For better readability I also uploaded the code to a pastebin: code
Any ideas?
import tensorflow as tf
#####################
# preparation stuff #
#####################
# define input and output data
input_data = [[0., 0.], [0., 1.], [1., 0.], [1., 1.]] # XOR input
output_data = [0., 1., 1., 0.] # XOR output
# create a placeholder for the input
# None indicates a variable batch size for the input
# one input's dimension is [1, 2]
n_input = tf.placeholder(tf.float32, shape=[None, 2])

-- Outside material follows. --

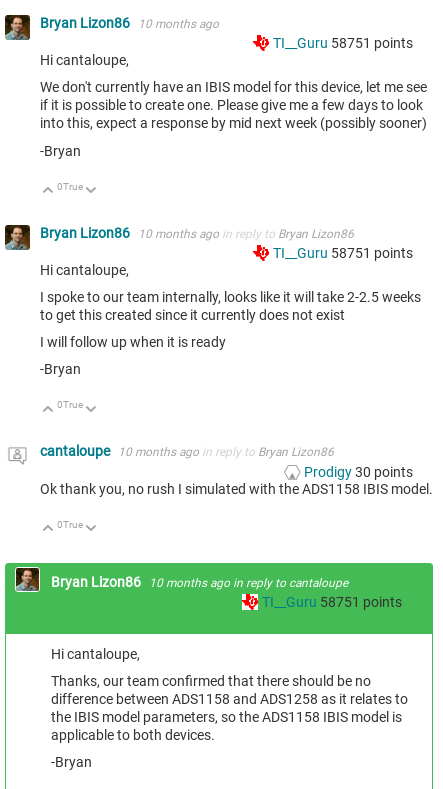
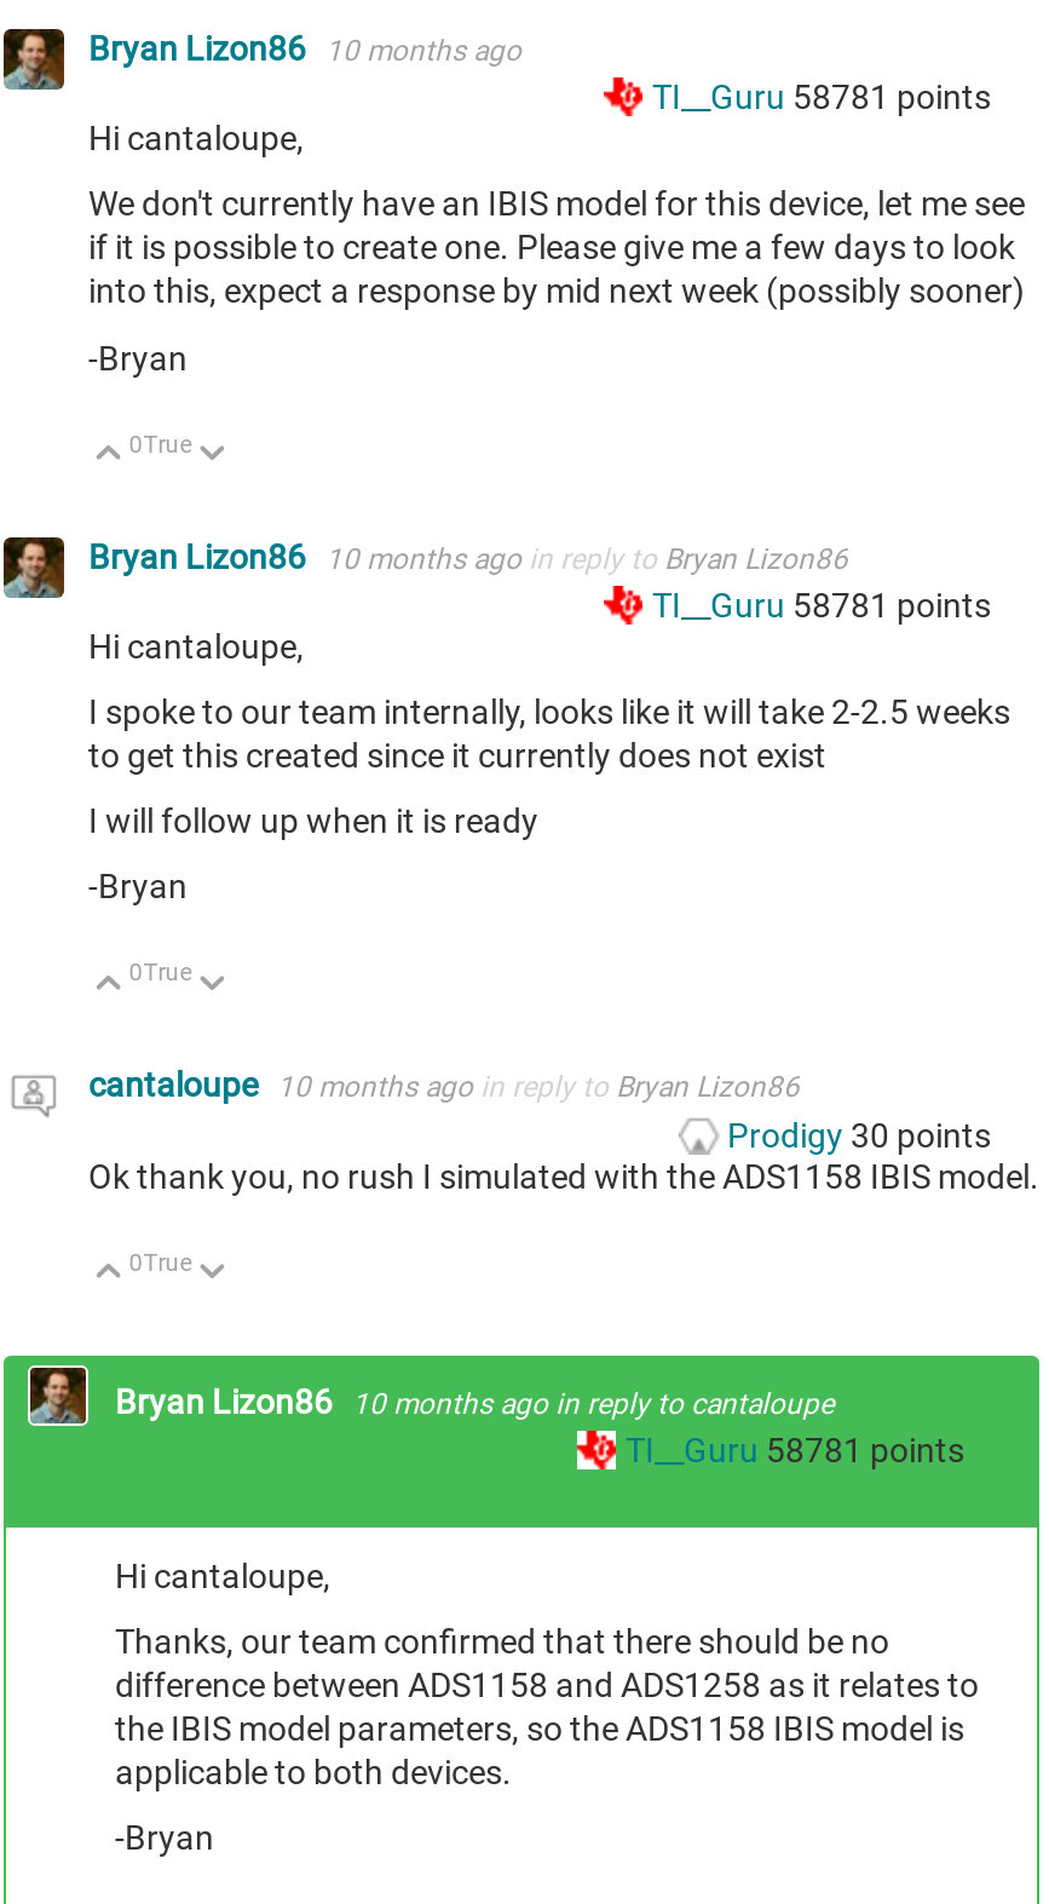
[273,35,413,51] TI__Guru 58751 points -> [652,78,991,117] TI__Guru 58781 points
[273,245,413,261] TI__Guru 58751 points -> [652,586,991,624] TI__Guru 58781 points
[262,594,402,610] TI__Guru 58751 points -> [626,1431,964,1470] TI__Guru 58781 points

# number of neurons in the hidden layer
hidden_nodes = 5
################
# hidden layer #
################
b_hidden = tf.Variable(0.1) # hidden layer's bias neuron
W_hidden = tf.Variable(tf.random_uniform([hidden_nodes, 2], -1.0, 1.0)) # hidden layer's weight matrix
# initialized with a uniform distribution
hidden = tf.sigmoid(tf.matmul(W_hidden, n_input) + b_hidden) # calc hidden layer's activation
################
# output layer #
################
W_output = tf.Variable(tf.random_uniform([hidden_nodes, 1], -1.0, 1.0)) # output layer's weight matrix
output = tf.sigmoid(tf.matmul(W_output, hidden)) # calc output layer's activation
############
# learning #
############
cross_entropy = tf.nn.sigmoid_cross_entropy_with_logits(output, n_input) # calc cross entropy between current
# output and desired output
loss = tf.reduce_mean(cross_entropy) # mean the cross_entropy
optimizer = tf.train.GradientDescentOptimizer(0.1) # take a gradient descent for optimizing with a "stepsize" of 0.1
train = optimizer.minimize(loss) # let the optimizer train
####################
# initialize graph #
####################
init = tf.initialize_all_variables()
sess = tf.Session() # create the session and therefore the graph
sess.run(init) # initialize all variables
# train the network
for epoch in xrange(0, 201):
sess.run(train) # run the training operation
if epoch % 20 == 0:
print("step: {:>3} | W: {} | b: {}".format(epoch, sess.run(W_hidden), sess.run(b_hidden)))
EDIT: I am still getting errors :/
hidden = tf.sigmoid(tf.matmul(n_input, W_hidden) + b_hidden)
outputs line 27 (...) ValueError: Dimensions Dimension(2) and Dimension(5) are not compatible. Altering the line to:
hidden = tf.sigmoid(tf.matmul(W_hidden, n_input) + b_hidden)
seems to be working, but then the error appears in:
output = tf.sigmoid(tf.matmul(hidden, W_output))
telling me: line 34 (...) ValueError: Dimensions Dimension(2) and Dimension(5) are not compatible
Turning the statement to:
output = tf.sigmoid(tf.matmul(W_output, hidden))
also throws an exception: line 34 (...) ValueError: Dimensions Dimension(1) and Dimension(5) are not compatible.
EDIT2: I do not really understand this. Shouldn't hidden be W_hidden x n_input.T, since in dimensions this would be (5, 2) x (2, 1)? If I transpose n_input hidden is still working (I even don't get the point why it is working without a transpose at all). However, output keeps throwing errors but this operation in dimensions should be (1, 5) x (5, 1)?!
(0) It's helpful to include the error output - it's also a useful thing to look at, because it does identify exactly where you were having shape problems.
(1) The shape errors arose because you have the arguments to matmul backwards in both of your matmuls, and have the tf.Variable backwards. The general rule is that the weights for layer that has input_size, output_size should be [input_size, output_size], and the matmul should be tf.matmul(input_to_layer, weights_for_layer) (and then add the biases, which are of shape [output_size]).
So with your code,
W_hidden = tf.Variable(tf.random_uniform([hidden_nodes, 2], -1.0, 1.0))
should be:
W_hidden = tf.Variable(tf.random_uniform([2, hidden_nodes], -1.0, 1.0))
and
hidden = tf.sigmoid(tf.matmul(W_hidden, n_input) + b_hidden)
should be tf.matmul(n_input, W_hidden); and
output = tf.sigmoid(tf.matmul(W_output, hidden))
should be tf.matmul(hidden, W_output)
(2) Once you've fixed those bugs, your run needs to be fed a feed_dict:
sess.run(train)
should be:
sess.run(train, feed_dict={n_input: input_data})
At least, I presume that this is what you're trying to achieve.